The problem:
Only the lines from the one with "shipping: 4.00 -> 43.00" through the last belong in the output; print them exactly as given below.
= = =
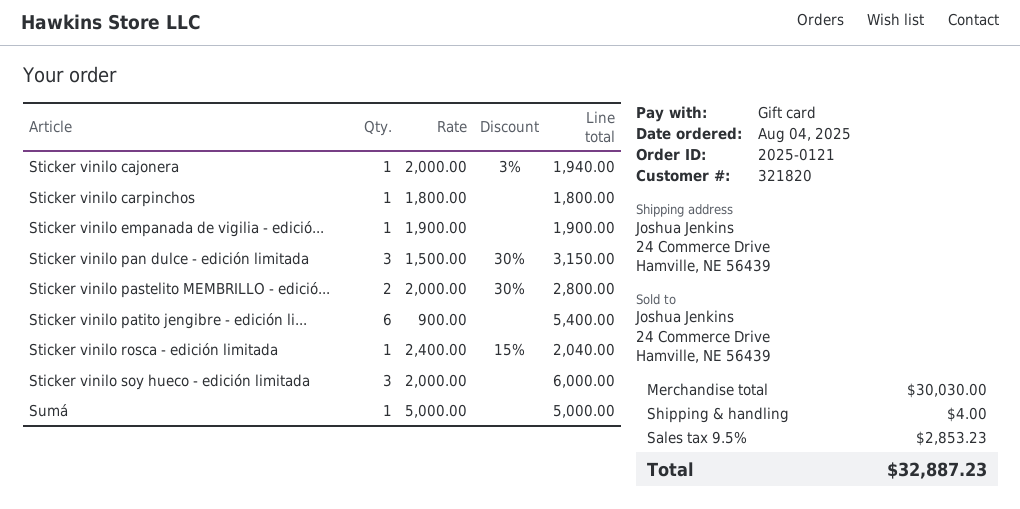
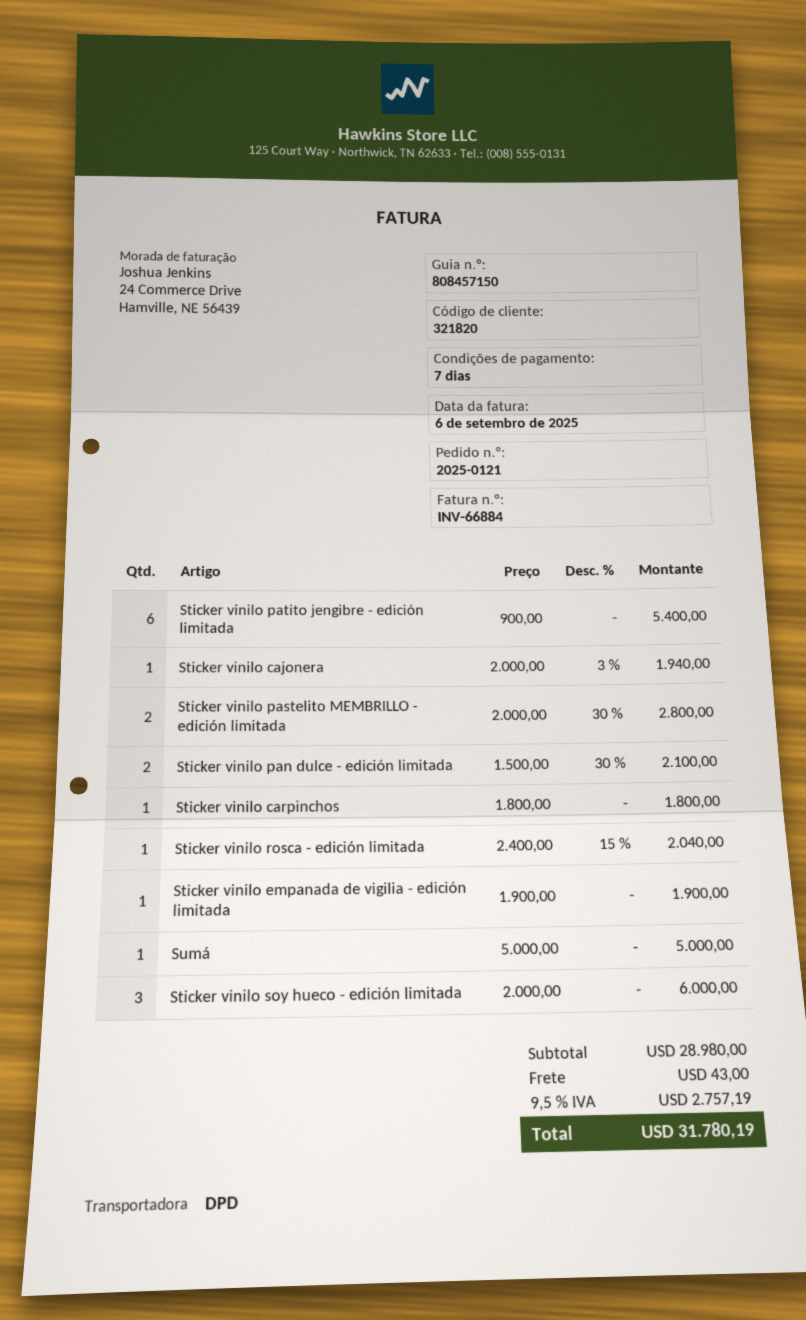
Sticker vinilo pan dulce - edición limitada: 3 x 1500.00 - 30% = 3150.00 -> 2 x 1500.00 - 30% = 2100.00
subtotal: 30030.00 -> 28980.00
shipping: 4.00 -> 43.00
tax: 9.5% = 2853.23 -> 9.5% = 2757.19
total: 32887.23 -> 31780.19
= = =
Exercise answer:
shipping: 4.00 -> 43.00
tax: 9.5% = 2853.23 -> 9.5% = 2757.19
total: 32887.23 -> 31780.19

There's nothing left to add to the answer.